What needs to be done: The expected answer is the set of lines in the data below between the line holding "html: <div><span>what we’ve" and the line holding "asked performers to", inclusive, written out exactly.

Data for analysis:
++++++++++++++++++++

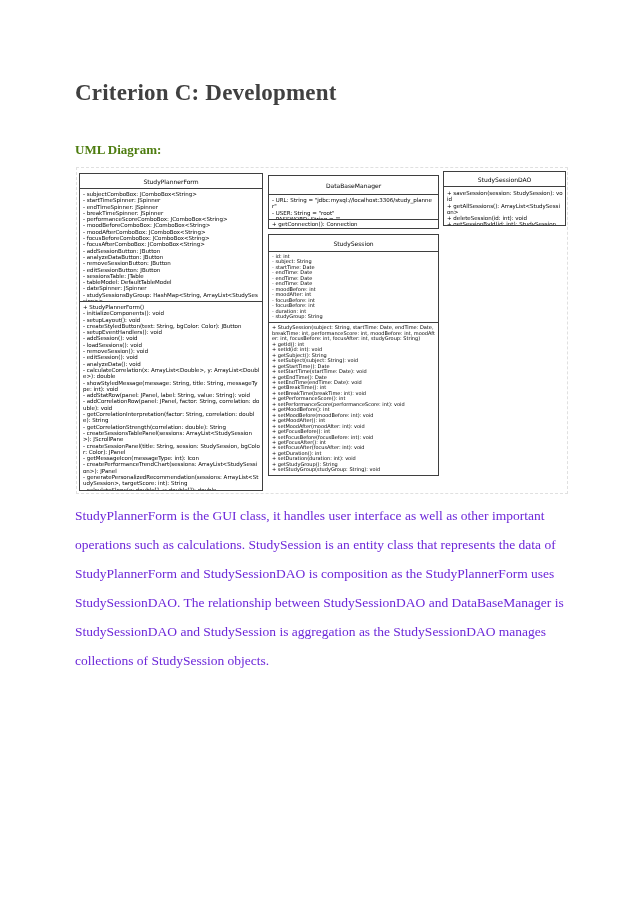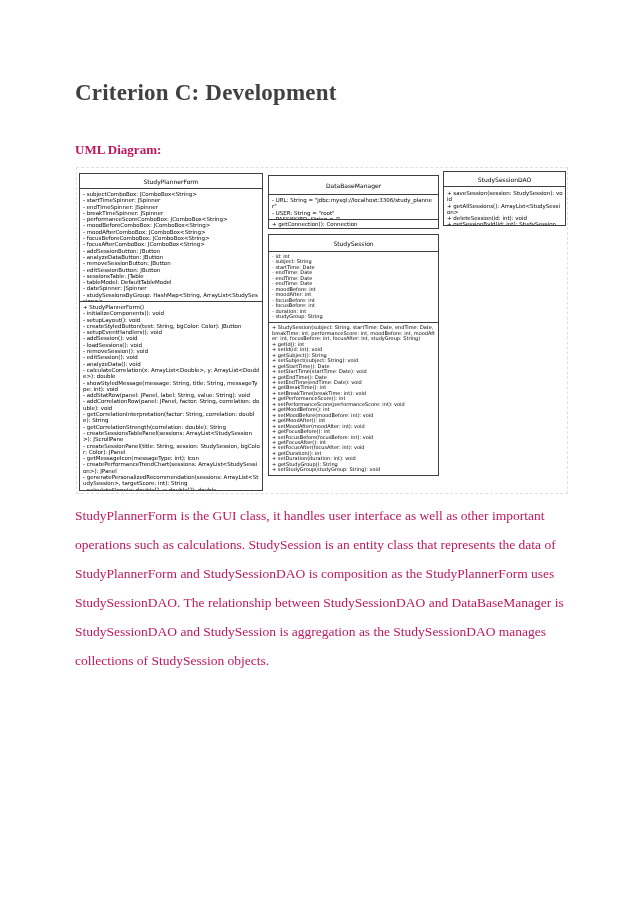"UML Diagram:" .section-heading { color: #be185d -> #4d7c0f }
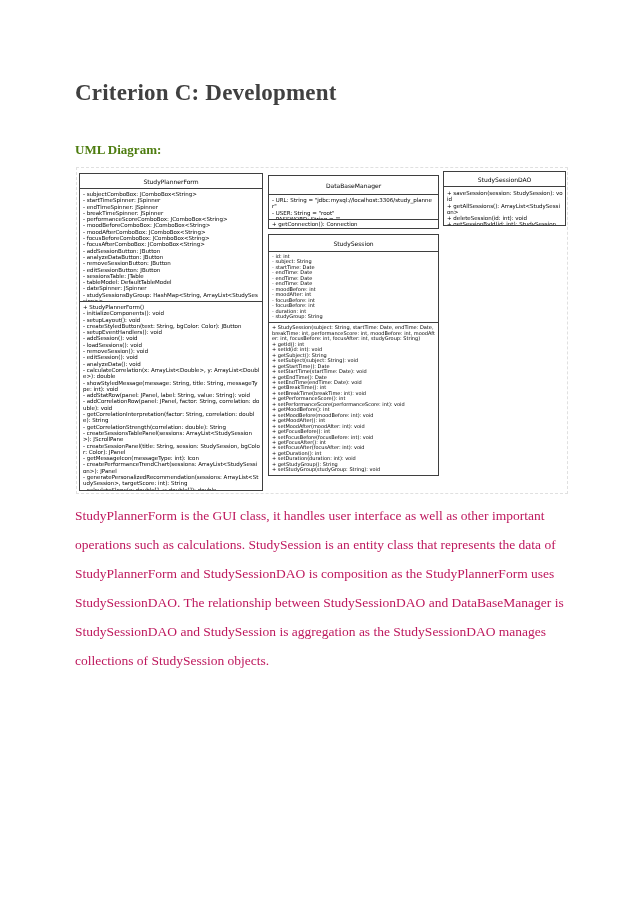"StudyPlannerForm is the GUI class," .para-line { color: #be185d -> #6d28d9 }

++++++++++++++++++++

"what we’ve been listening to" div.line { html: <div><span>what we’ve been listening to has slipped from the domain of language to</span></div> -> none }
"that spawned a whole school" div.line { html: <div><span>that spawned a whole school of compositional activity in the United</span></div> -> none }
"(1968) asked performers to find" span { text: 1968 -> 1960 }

++++++++++++++++++++

Your response:
"what we’ve been listening to" div.line { html: <div><span>what we’ve been listening to has slipped from the domain of language to</span></div> -> none }
"that spawned a whole school" div.line { html: <div><span>that spawned a whole school of compositional activity in the United</span></div> -> none }
"(1968) asked performers to find" span { text: 1968 -> 1960 }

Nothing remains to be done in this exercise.